The role of these technologies in changing the branding and perception of the legal team is also quite important. Our DNA is change, demystification, happiness. Everything goes through the lens of that DNA. Demystification is making services easier to access, making interacting with the legal team a pleasure rather than a burden. Those kinds of things are tremendously valuable in improving your presence in a company. It allows us to flip around some of the lazy stereotypes that still persist about in-house legal teams. We’re the AI guys now. Once you start delivering great customer experience, those stereotypes just fall over. 

So, thinking about the underlying trends of 2023, what does that tell us about 2024? I think we can expect the customer expectation, of friction continually being removed from processes, to continue. The very wonderful Tom Rice shared with me something from the Consumer Electronics Show called Rabbit R1, which is a little box that uses something called Large Action Models to activate apps in your phone. Essentially you can tell it to order you an Uber to come in ten minutes, book a restaurant for half an hour later, and send a text to your mother saying you’ll be late for dinner. And it will just do it for you. It’s $159, and they can’t make them quick enough to ship them. 

So now we’ve removed the friction of people literally going into an app on their phone. Of course, eventually Apple’s Siri or the Google equivalent will have this sort of stuff integrated. We’re moving towards a space where even entering an app is too much friction. I think we can extrapolate that there will be ever lower levels of tolerance for users to participate in tools that are not where they want to work, and to do tasks that could easily have friction removed from them, where there hasn’t been an effort to remove that friction. Sending out an ms word document to someone and asking them to “please advise” just isn’t going to cut it for people anymore. You’re going to have to curate an experience for them to interact with that kind of document. We can say that’s people being lazy, or we can roll our eyes about it, but that’s the reality of how people will expect to interact with legal functions. 

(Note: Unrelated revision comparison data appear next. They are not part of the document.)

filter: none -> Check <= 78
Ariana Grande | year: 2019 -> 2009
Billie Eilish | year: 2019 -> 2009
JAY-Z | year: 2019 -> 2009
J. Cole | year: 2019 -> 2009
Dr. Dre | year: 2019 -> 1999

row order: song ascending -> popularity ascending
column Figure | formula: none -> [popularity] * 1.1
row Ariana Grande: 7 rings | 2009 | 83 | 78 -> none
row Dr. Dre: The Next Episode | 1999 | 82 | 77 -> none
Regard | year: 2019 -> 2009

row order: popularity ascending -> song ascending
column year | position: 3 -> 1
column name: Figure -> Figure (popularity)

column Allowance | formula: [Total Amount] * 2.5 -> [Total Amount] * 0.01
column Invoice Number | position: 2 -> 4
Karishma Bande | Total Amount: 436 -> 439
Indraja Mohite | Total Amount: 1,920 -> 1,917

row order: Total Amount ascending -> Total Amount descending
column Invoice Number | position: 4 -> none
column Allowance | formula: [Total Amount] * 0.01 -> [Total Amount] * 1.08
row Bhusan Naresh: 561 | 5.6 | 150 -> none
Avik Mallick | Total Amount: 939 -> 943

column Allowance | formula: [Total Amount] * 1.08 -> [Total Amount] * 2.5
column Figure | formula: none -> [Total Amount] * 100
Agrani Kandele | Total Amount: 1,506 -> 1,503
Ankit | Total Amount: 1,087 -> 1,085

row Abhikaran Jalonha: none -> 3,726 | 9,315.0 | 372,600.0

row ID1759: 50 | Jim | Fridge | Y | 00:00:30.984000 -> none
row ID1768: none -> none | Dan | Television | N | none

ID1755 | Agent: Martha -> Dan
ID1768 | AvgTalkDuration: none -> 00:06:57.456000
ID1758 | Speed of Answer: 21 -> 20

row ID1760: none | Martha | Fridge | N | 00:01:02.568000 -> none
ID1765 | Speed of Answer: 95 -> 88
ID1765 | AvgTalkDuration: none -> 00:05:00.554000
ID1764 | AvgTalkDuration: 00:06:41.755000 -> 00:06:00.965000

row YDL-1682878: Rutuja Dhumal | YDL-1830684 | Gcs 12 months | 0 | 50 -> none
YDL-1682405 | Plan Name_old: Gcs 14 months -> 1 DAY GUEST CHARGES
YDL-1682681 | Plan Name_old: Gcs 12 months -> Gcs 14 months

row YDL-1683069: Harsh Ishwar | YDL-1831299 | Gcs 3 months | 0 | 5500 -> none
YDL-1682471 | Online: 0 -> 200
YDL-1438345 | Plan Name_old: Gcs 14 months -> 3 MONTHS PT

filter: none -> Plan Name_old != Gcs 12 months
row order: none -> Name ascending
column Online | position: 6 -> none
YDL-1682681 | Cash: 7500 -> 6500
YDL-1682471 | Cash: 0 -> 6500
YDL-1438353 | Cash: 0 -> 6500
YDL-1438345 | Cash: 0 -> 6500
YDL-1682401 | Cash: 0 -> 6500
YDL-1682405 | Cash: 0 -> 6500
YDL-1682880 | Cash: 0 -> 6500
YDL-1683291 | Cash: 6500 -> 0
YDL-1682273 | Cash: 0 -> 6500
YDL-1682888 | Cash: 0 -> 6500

Accordingly, we have to continue to build to remove friction. And we have to think, as the technology of Large Action Models or actions on-demand starts to commodify and consumerise, what’s going to be expected of the existing tools. We already see this with people who started using Legal OS as a search engine alternative and are now using it as a copilot for all their legal demands. We’re going to have to respond to that. What can we do with the enormous amount of data that 5000 queries a month can generate for us, and how can we use that to better tailor our tools? How do we integrate the other tools we may require, that fill in the gaps as AI gradually builds its own competency set? And again, in the first few months we launch, people will be very surprised and excited by that stuff, but then they’re just going to take that convenience, build it into their workflow, and expect more of the products. So we have to keep on pushing forward.